Con Pedro Sánchez, los precios en España han subido más del triple que durante el gobierno de Mariano Rajoy

Para la ciudadanía significa que un euro obtenido cuando Pedro Sánchez llegó a la presidencia tiene hoy un valor real de 76 céntimos como consecuencia de la subida de precios observada desde 2018.
Gabriela Moreno.- España es el país de la Unión Europea con el mayor índice de miseria. Ese es el legado que hasta ahora distingue al gobierno del socialista Pedro Sánchez, al liderar por tercer año consecutivo el ranking del Instituto Juan de Mariana que mide la variable en el bloque de los Veintisiete.
Con 16,5 puntos, España encabeza la escala que refleja el impacto del desempleo y la inflación. El resultado duplica la media comunitaria de 8,3 puntos que registran vecinos como Bélgica, Francia, Portugal y Dinamarca e incluso triplica el margen de Alemania que se ubica con 5,8 puntos.

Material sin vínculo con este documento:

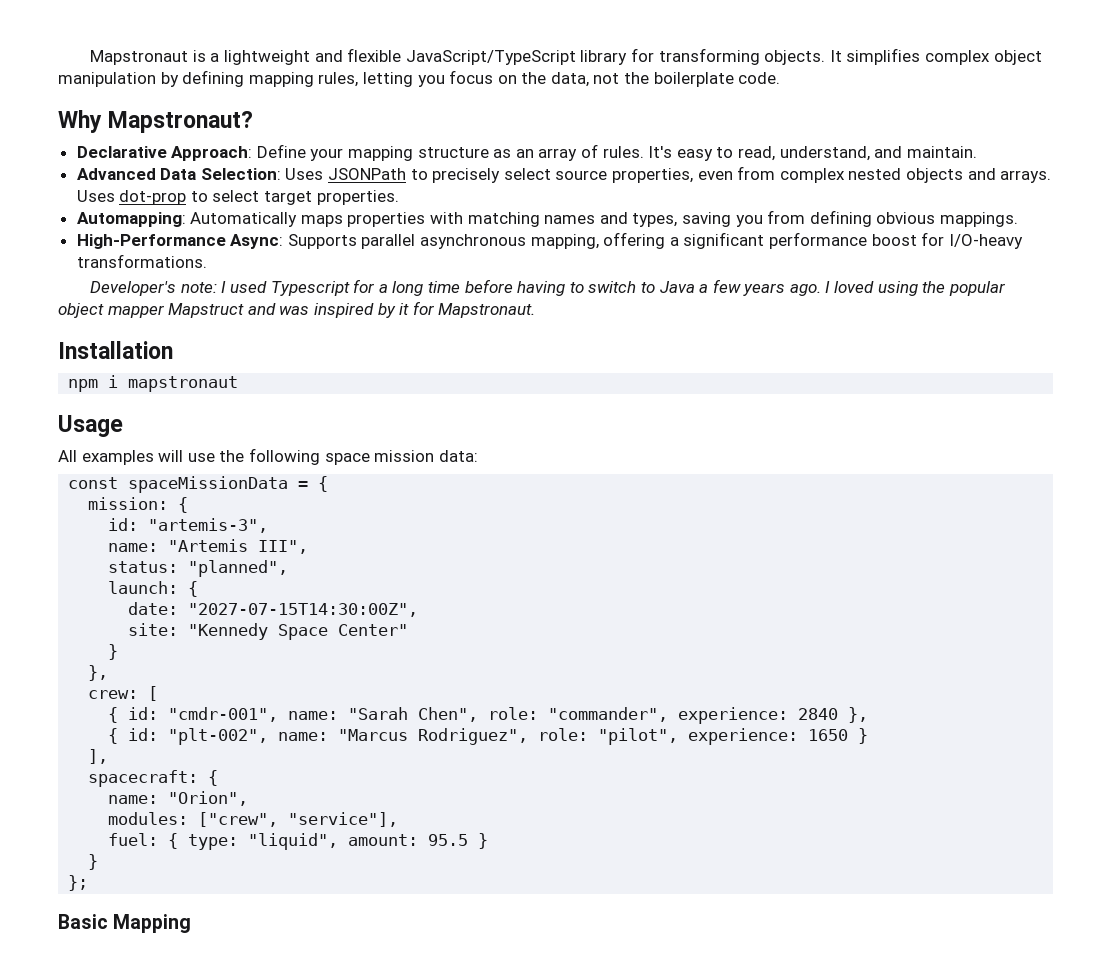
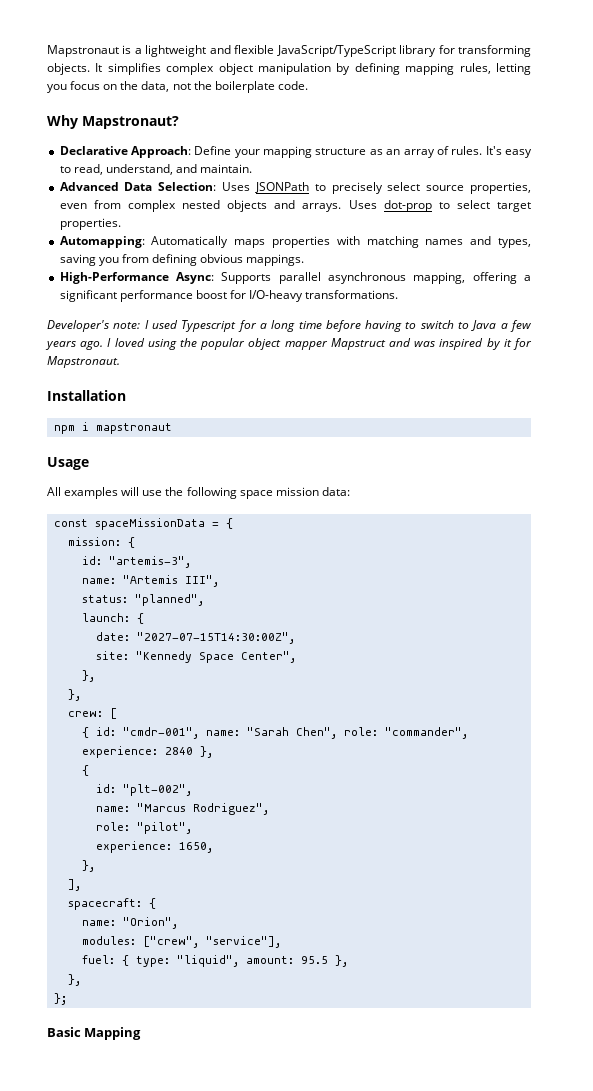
- site: "Kennedy Space Center"
- }
+ site: "Kennedy Space Center",
+ },
  { id: "cmdr-001", name: "Sarah Chen", role: "commander", experience: 2840 },
- { id: "plt-002", name: "Marcus Rodriguez", role: "pilot", experience: 1650 }
+ {
+ id: "plt-002",
+ name: "Marcus Rodriguez",
+ role: "pilot",
+ experience: 1650,
+ },
- fuel: { type: "liquid", amount: 95.5 }
- }
+ fuel: { type: "liquid", amount: 95.5 },
+ },

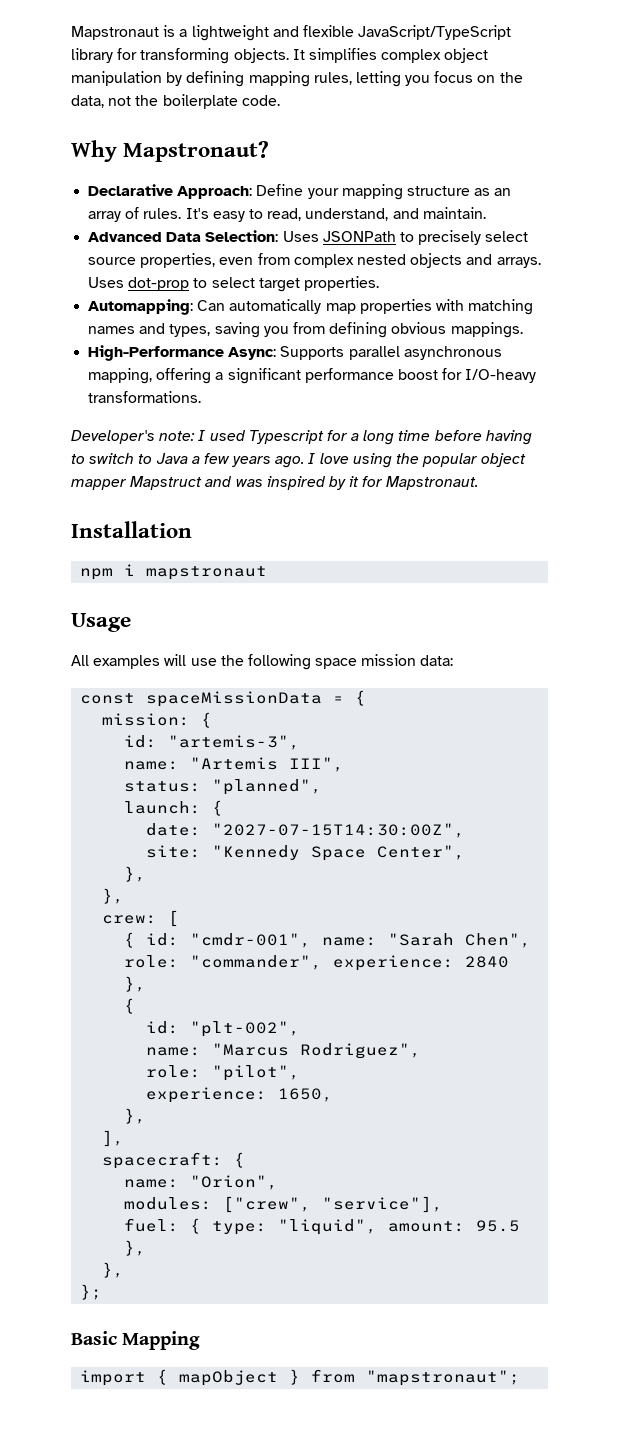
- Automapping: Automatically maps properties with matching names and types, saving you from defining obvious mappings.
+ Automapping: Can automatically map properties with matching names and types, saving you from defining obvious mappings.
- I loved using the popular object mapper Mapstruct and was inspired by it for Mapstronaut.
+ I love using the popular object mapper Mapstruct and was inspired by it for Mapstronaut.
+ import { mapObject } from "mapstronaut";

La amarga realidad es creciente, considerando que España obtuvo 15,2 puntos frente a un promedio de 9,5 puntos en la UE en el balance de 2023 y cerró el año siguiente con 14,4 puntos consolidándose con el peor desempeño debido al alza de 41 % de los precio de los alimentos.
Precios por el cielo
El informe que retrata los índices de miseria en Europa detalla que bajo el mandato de Sánchez, los precios registran un incremento de 24,2 %, cifra que triplica la subida del 7,2 % acumulada durante el periodo de Mariano Rajoy al frente de La Moncloa. En este sentido, en el documento se revela que en los 78 meses de mandato de ambos, el Índice de Precios al Consumidor (IPC) creció 12,5 puntos más durante el periplo del líder socialista.
Para la ciudadanía significa que un euro obtenido cuando Pedro Sánchez llegó a la presidencia tiene hoy un valor real de 76 céntimos como consecuencia de la subida de precios observada desde 2018. Mientras, la vivienda, el agua o la energía reportan un aumento de 20 % y los alimentos y las bebidas no alcohólicas un 41 %. «Desde 2023, el IPC ha ido a menos en Europa, pero se ha enquistado en España», se indica en el texto.
Inflación confirma el desastre
El deterioro acumulado del poder adquisitivo en España por el encarecimiento de los bienes de primera necesidad erosiona el ahorro de los hogares, al situarse la inflación cerca del 3 % en 2025.
Además, la organización agrega que si bien el volumen nominal de los depósitos bancarios arrojan un aumento de 253.865 millones de euros desde mediados de 2018, su valor real sólo ha crecido en 45.931 millones y su valor real ha caído en 28.500 millones. Sobre este panorama añade que «la inflación actúa como un impuesto en la sombra que golpea el colchón financiero de los hogares».
Sánchez tiene la responsabilidad del pésimo escenario, por empujar a todas las rentas al pago de más impuestos. De hecho, un contribuyente con un salario de 30000 euros brutos anuales paga ahora 800 euros más de Impuesto sobre la Renta de las Personas Físicas (IRPF) de lo que habría abonado si el mandatario hubiese corregido el gravamen.
Endeudamiento y pobreza detrás
La política fiscal se suma al diagnóstico del Instituto Juan de Mariana sobre la economía española. El informe advierte que la expansión sostenida del gasto público ha contribuido a mantener presiones inflacionarias persistentes: el gasto agregado de las administraciones públicas pasó de situarse en torno a los 500.000 millones de euros en 2018 a alcanzar aproximadamente 725.000 millones en 2024, lo que supone un incremento nominal cercano al 45 % en apenas seis años.
El organismo subraya que esta evolución no responde únicamente a un aumento coyuntural asociado a la pandemia, sino que se ha consolidado como una dinámica estructural, reforzada además por nuevos incrementos previstos para 2025 y 2026.
Una parte sustancial de este aumento del gasto no ha sido financiada con ingresos estructurales, sino mediante un fuerte recurso al endeudamiento. En el mismo periodo, la deuda pública se ha incrementado en más de 400.000 millones de euros. Sin embargo, la cuantiosa suma es inútil frente al avance de la pobreza que se abre camino.
El informe de los beneficiarios del Ingreso Mínimo Vital (IMV), es decir, la prestación de la Seguridad Social destinada a familias vulnerables que no llegan a un nivel mínimo de renta para subsistir, sumó 393.892 casos más en 2025. De este modo llegaron a un total de 2,44 millones de personas, un 19 % más que en 2024 y para el año que recién comienza el Gobierno aprobó una revalorización del 11,4 % en las prestaciones, «muy por encima del IPC».